> SOURCE DATA:

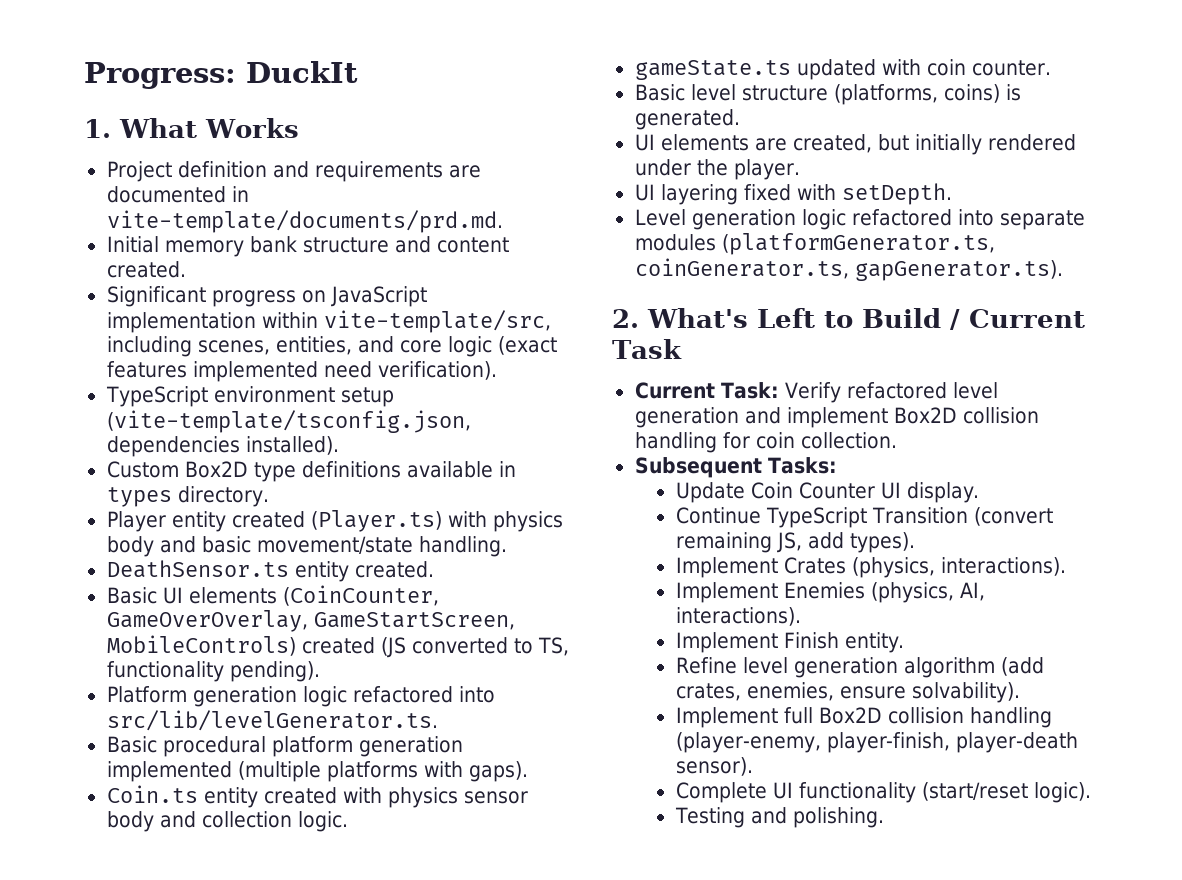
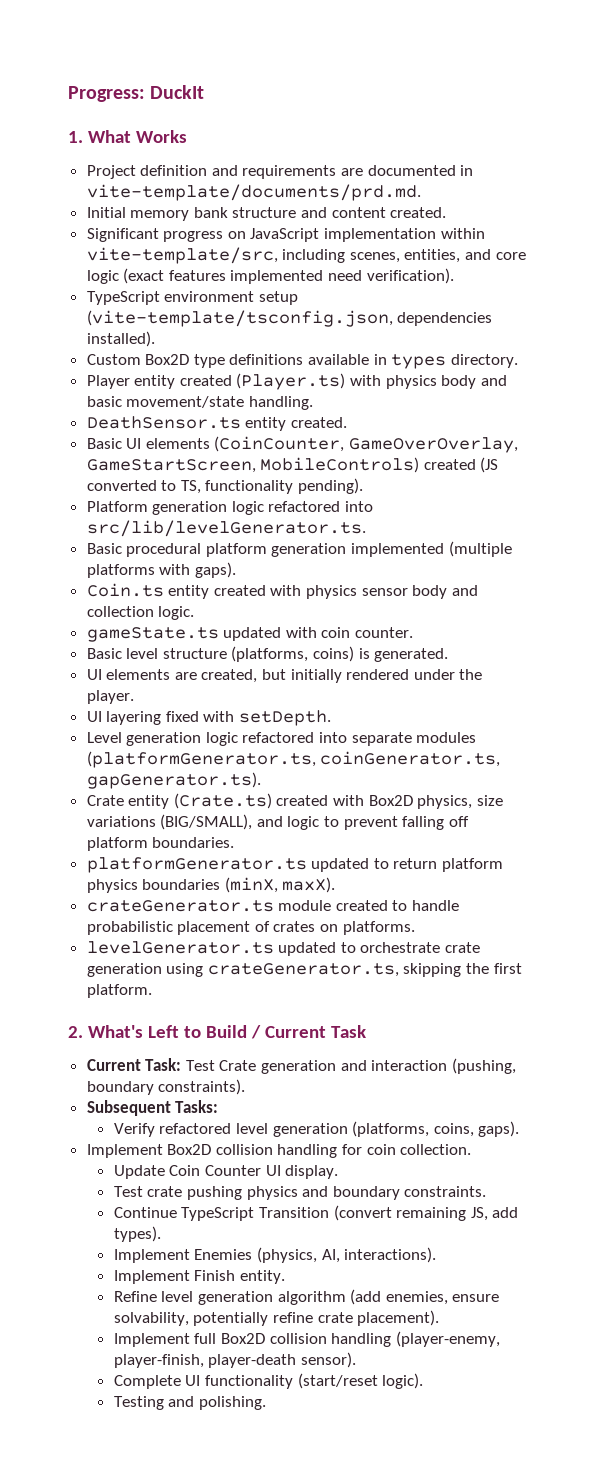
+ Crate entity (Crate.ts) created with Box2D physics, size variations (BIG/SMALL), and logic to prevent falling off platform boundaries.
+ platformGenerator.ts updated to return platform physics boundaries (minX, maxX).
+ crateGenerator.ts module created to handle probabilistic placement of crates on platforms.
+ levelGenerator.ts updated to orchestrate crate generation using crateGenerator.ts, skipping the first platform.
- Current Task: Verify refactored level generation and implement Box2D collision handling for coin collection.
+ Current Task: Test Crate generation and interaction (pushing, boundary constraints).
+ Subsequent Tasks:
+ Verify refactored level generation (platforms, coins, gaps).
+ Implement Box2D collision handling for coin collection.
- Subsequent Tasks:
+ Test crate pushing physics and boundary constraints.
- Implement Crates (physics, interactions).
- Refine level generation algorithm (add crates, enemies, ensure solvability).
+ Refine level generation algorithm (add enemies, ensure solvability, potentially refine crate placement).

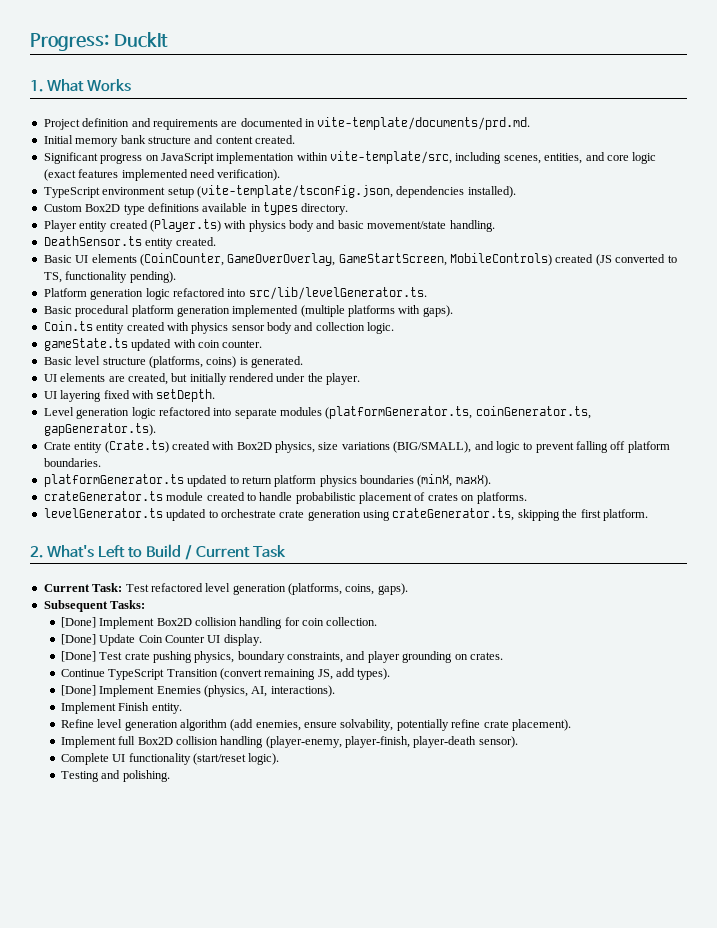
- Current Task: Test Crate generation and interaction (pushing, boundary constraints).
- Subsequent Tasks:
- Verify refactored level generation (platforms, coins, gaps).
+ Current Task: Test refactored level generation (platforms, coins, gaps).
- Implement Box2D collision handling for coin collection.
+ Subsequent Tasks:
+ [Done] Implement Box2D collision handling for coin collection.
- Update Coin Counter UI display.
+ [Done] Update Coin Counter UI display.
- Test crate pushing physics and boundary constraints.
+ [Done] Test crate pushing physics, boundary constraints, and player grounding on crates.
- Implement Enemies (physics, AI, interactions).
+ [Done] Implement Enemies (physics, AI, interactions).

> WORK ITEM: Hand back the exact lines from the start of the entries to the line with "Test refactored level generation (platforms, coins, gaps).", both ends kept and pictures left out.

> SOLUTION TO THIS TASK:
+ Crate entity (Crate.ts) created with Box2D physics, size variations (BIG/SMALL), and logic to prevent falling off platform boundaries.
+ platformGenerator.ts updated to return platform physics boundaries (minX, maxX).
+ crateGenerator.ts module created to handle probabilistic placement of crates on platforms.
+ levelGenerator.ts updated to orchestrate crate generation using crateGenerator.ts, skipping the first platform.
- Current Task: Verify refactored level generation and implement Box2D collision handling for coin collection.
+ Current Task: Test Crate generation and interaction (pushing, boundary constraints).
+ Subsequent Tasks:
+ Verify refactored level generation (platforms, coins, gaps).
+ Implement Box2D collision handling for coin collection.
- Subsequent Tasks:
+ Test crate pushing physics and boundary constraints.
- Implement Crates (physics, interactions).
- Refine level generation algorithm (add crates, enemies, ensure solvability).
+ Refine level generation algorithm (add enemies, ensure solvability, potentially refine crate placement).

- Current Task: Test Crate generation and interaction (pushing, boundary constraints).
- Subsequent Tasks:
- Verify refactored level generation (platforms, coins, gaps).
+ Current Task: Test refactored level generation (platforms, coins, gaps).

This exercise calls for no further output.